Issues running PyTorch on Framework 13 GPU
I’ve been trying to run torch on my Framework 13 (AMD Ryzen™ AI 9 HX 370, Fedora Linux 43) but no matter what I try I always hit the same error:
Memory access fault by GPU node-1 (Agent handle: 0x44210e40) on address 0x7f5fe87ab000. Reason: Page not present or supervisor privilege.
Aborted (core dumped)
Specifically I have the following test program:
import math
import torch
# Validate CUDA is available
print(f"Is CUDA available? f{torch.cuda.is_available()}")
if not torch.cuda.is_available():
exit(-1)
print(f"Device name? {torch.cuda.get_device_name(0)}")
def test(device_type="cpu"):
device = torch.device(device_type)
print(f"Running test for {device_type}")
try:
x = torch.tensor([1.0, 2.0, 3.0], device=device)
y = x.sum()
print(f"Torch works on {device}: result = {y.item()}")
except Exception as e:
print(f"An error occurred while using {device}: {e}")
test("cpu")
test("cuda")
And it prints out:
Is CUDA available? fTrue
Device name?
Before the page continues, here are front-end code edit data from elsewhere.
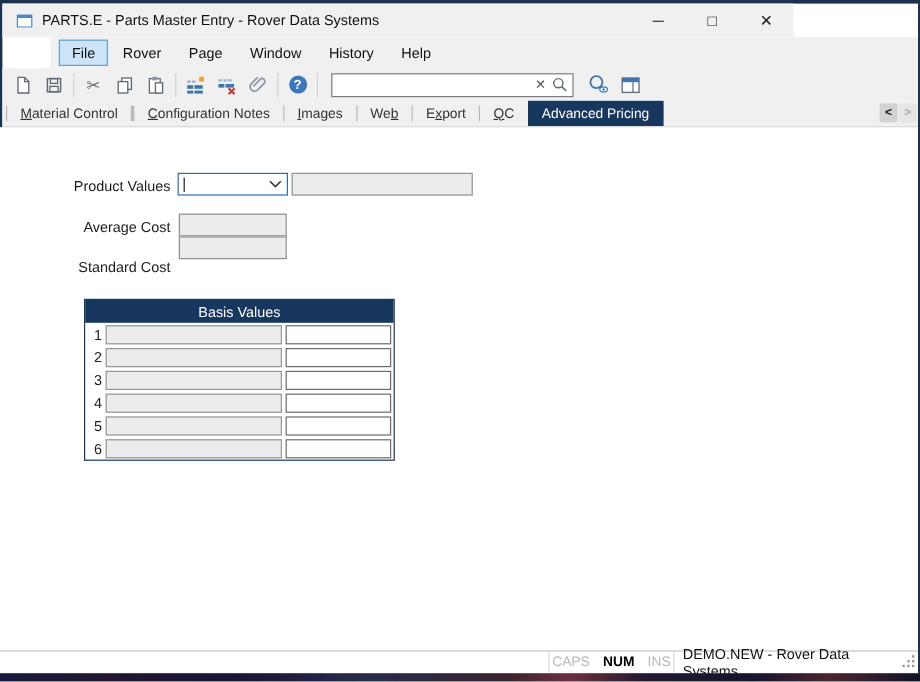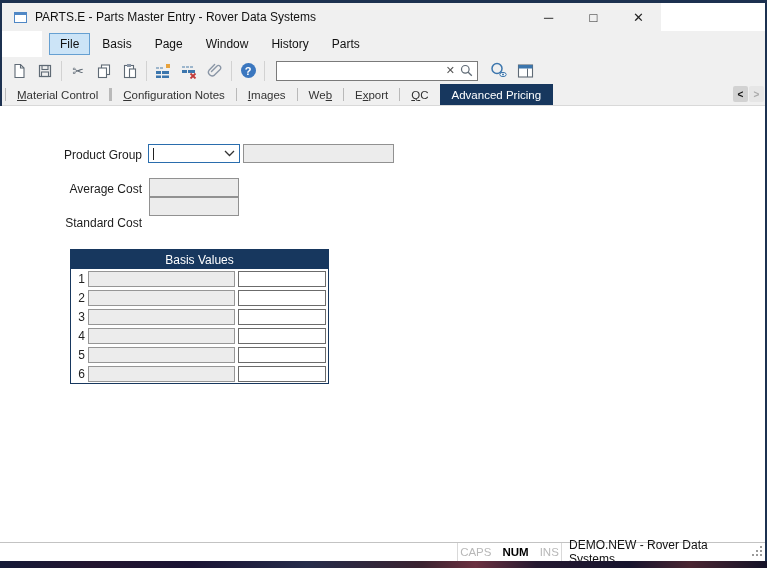"Basis" div.menu-item { text: Basis -> Rover }
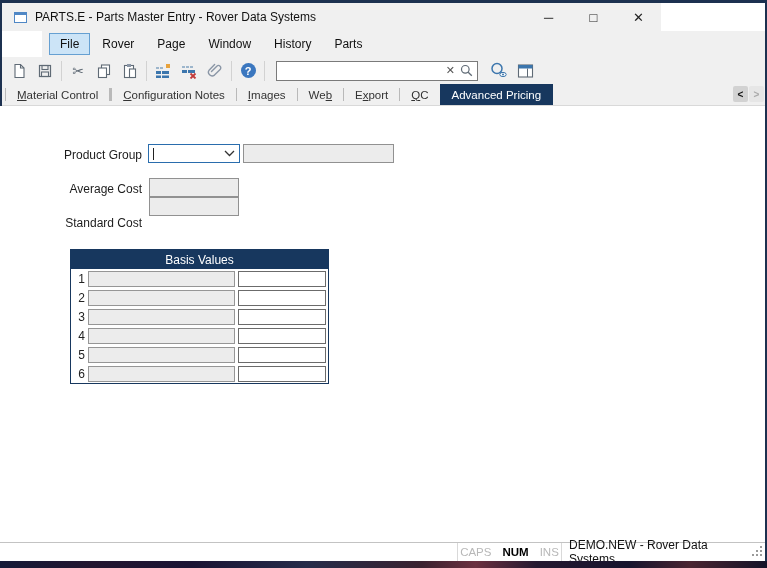"Parts" div.menu-item { text: Parts -> Help }
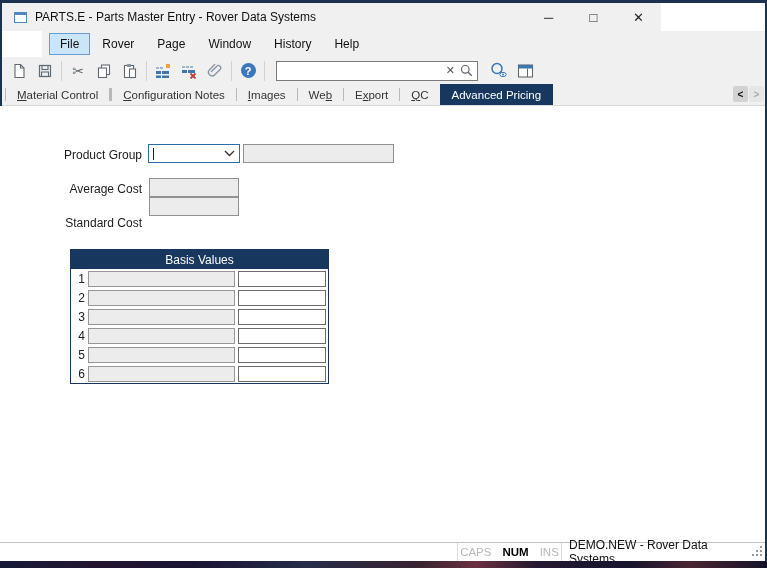"Product Group" div.fld-label { text: Group -> Values }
AMD Radeon Graphics
Running test for cpu
Torch works on cpu: result = 6.0
Running test for cuda
Memory access fault by GPU node-1 (Agent handle: 0xc217460) on address 0x7fcefdab0000. Reason: Page not present or supervisor privilege.
cAborted (core dumped)
This is no matter how I run it, both directly on the base system and on containers (from the rocm/pytorch repository on both podman and docker)
I tried different kernel parameters (“amdgpu.cwsr_enable=0”, “iommu=pt”, …), I’ve tried adding various flags (variations of HSA_OVERRIDE_GFX_VERSION, HSA_ENABLE_SDMA=0), I tried different versions of the rocm library (6.4.4, 7.1.*), …
My questions here are:
- Are you able to run the test program* on your linux machine (as opposed to just
torch.cuda.is_available())? If so, is your Framework running Fedora or some other OS? - Has anyone experienced the issue I’m facing?
- Does anyone have any more ideas on what to try?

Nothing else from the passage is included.